EXERCISE REQUIREMENTS
Among the lines below, some may contain the string "align". Say how many do, and give nothing besides the number.

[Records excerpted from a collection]
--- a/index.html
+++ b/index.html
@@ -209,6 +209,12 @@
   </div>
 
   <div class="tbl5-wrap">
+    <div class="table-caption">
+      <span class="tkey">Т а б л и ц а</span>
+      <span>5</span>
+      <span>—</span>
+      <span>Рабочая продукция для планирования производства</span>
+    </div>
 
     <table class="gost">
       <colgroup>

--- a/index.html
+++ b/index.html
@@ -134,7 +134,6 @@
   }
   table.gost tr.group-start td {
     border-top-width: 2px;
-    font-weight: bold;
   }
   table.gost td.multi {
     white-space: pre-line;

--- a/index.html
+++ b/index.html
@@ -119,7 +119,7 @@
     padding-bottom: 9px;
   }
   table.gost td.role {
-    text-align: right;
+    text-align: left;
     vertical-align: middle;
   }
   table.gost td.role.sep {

COMPLETED TASK
3